## [Required work]
Reproduce the entries exactly, but keep the pictures out of the copy.

## [Before-and-after change data]
=====
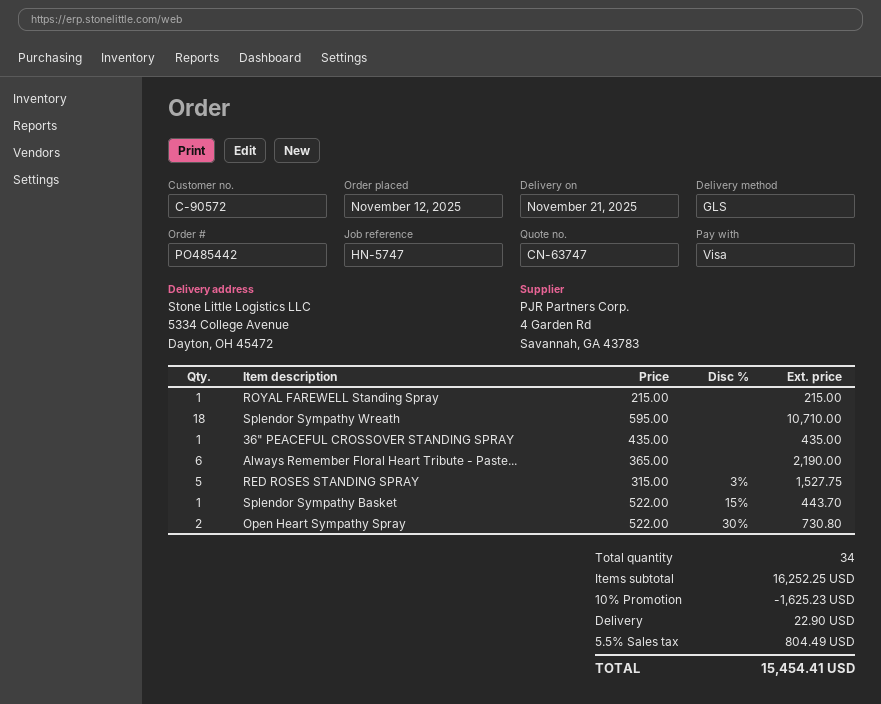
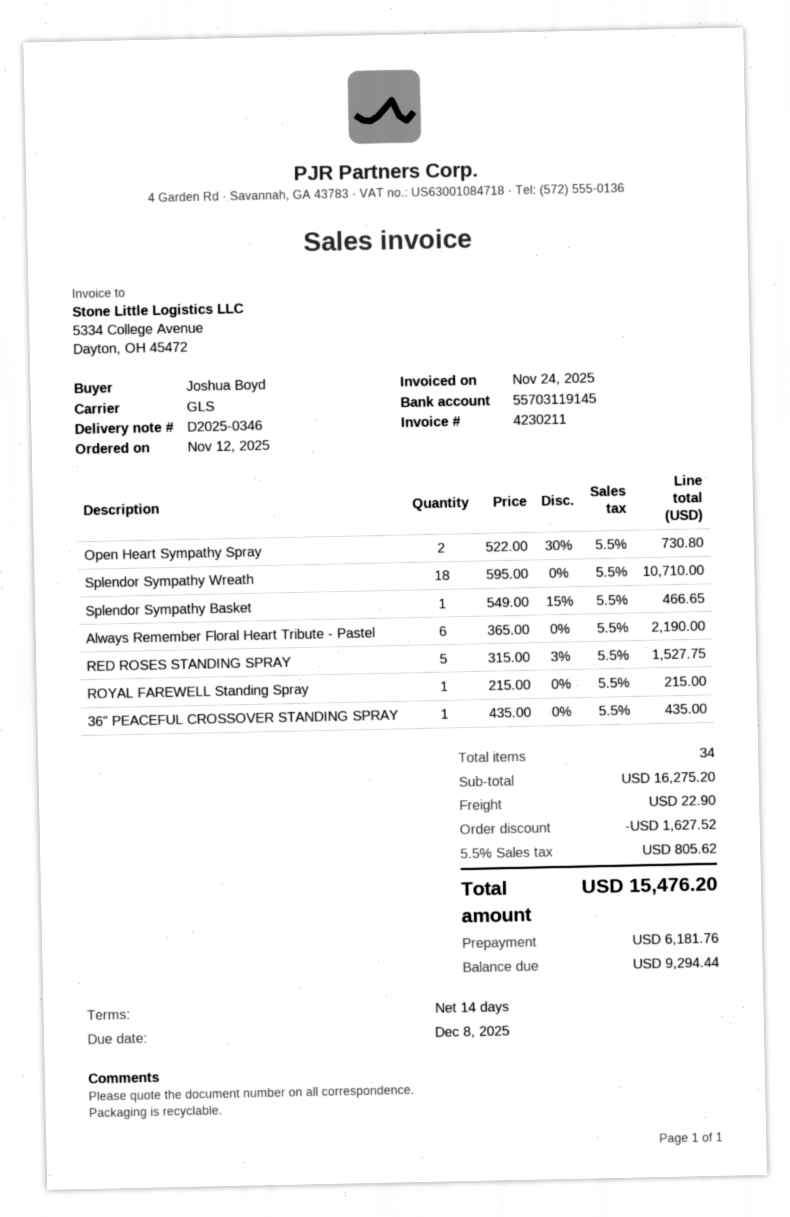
Splendor Sympathy Basket: 1 x 522.00 - 15% = 443.70 -> 1 x 549.00 - 15% = 466.65
subtotal: 16252.25 -> 16275.20
discount: 1625.23 -> 1627.52
tax: 5.5% = 804.49 -> 5.5% = 805.62
total: 15454.41 -> 15476.20

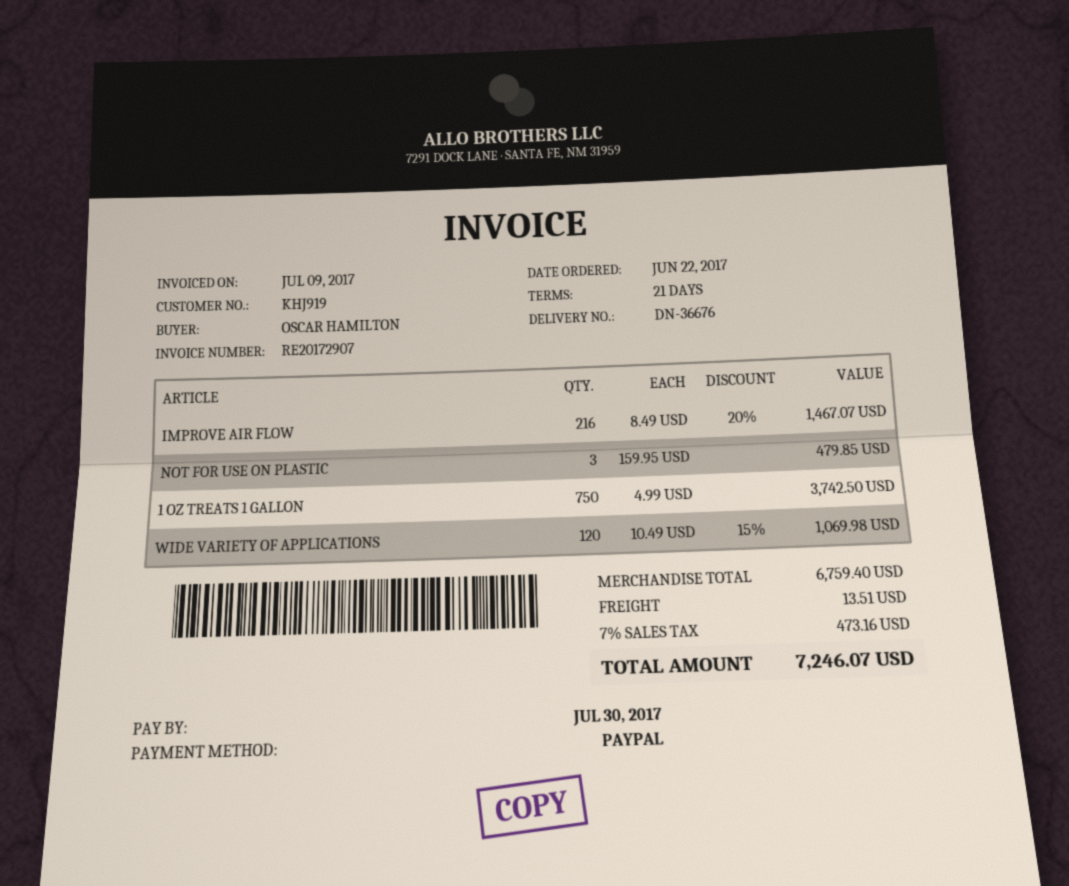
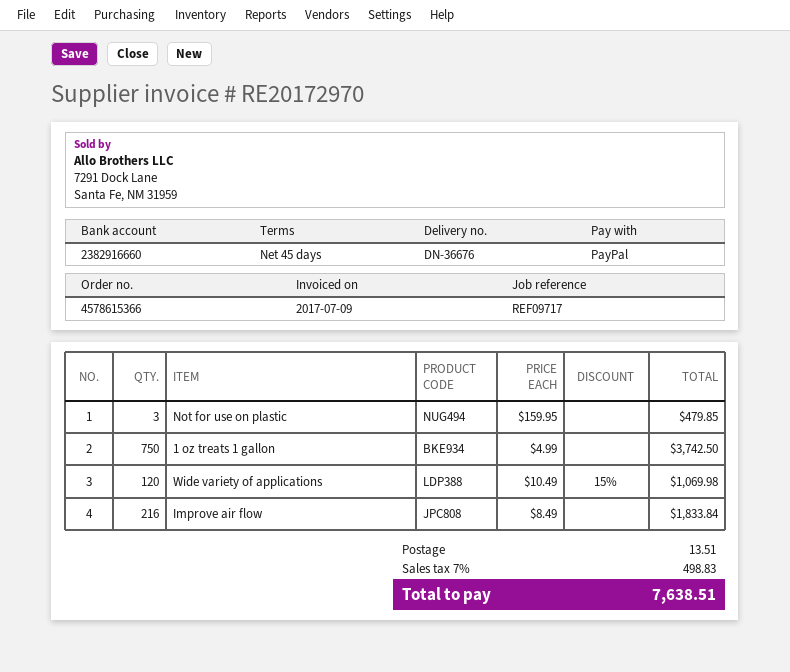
invoice number: RE20172907 -> RE20172970
payment terms: 21 days -> 45 days
IMPROVE AIR FLOW: 216 x 8.49 - 20% = 1467.07 -> 216 x 8.49 = 1833.84
tax: 7% = 473.16 -> 7% = 498.83
total: 7246.07 -> 7638.51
=====
## [Exercise result]
Splendor Sympathy Basket: 1 x 522.00 - 15% = 443.70 -> 1 x 549.00 - 15% = 466.65
subtotal: 16252.25 -> 16275.20
discount: 1625.23 -> 1627.52
tax: 5.5% = 804.49 -> 5.5% = 805.62
total: 15454.41 -> 15476.20

invoice number: RE20172907 -> RE20172970
payment terms: 21 days -> 45 days
IMPROVE AIR FLOW: 216 x 8.49 - 20% = 1467.07 -> 216 x 8.49 = 1833.84
tax: 7% = 473.16 -> 7% = 498.83
total: 7246.07 -> 7638.51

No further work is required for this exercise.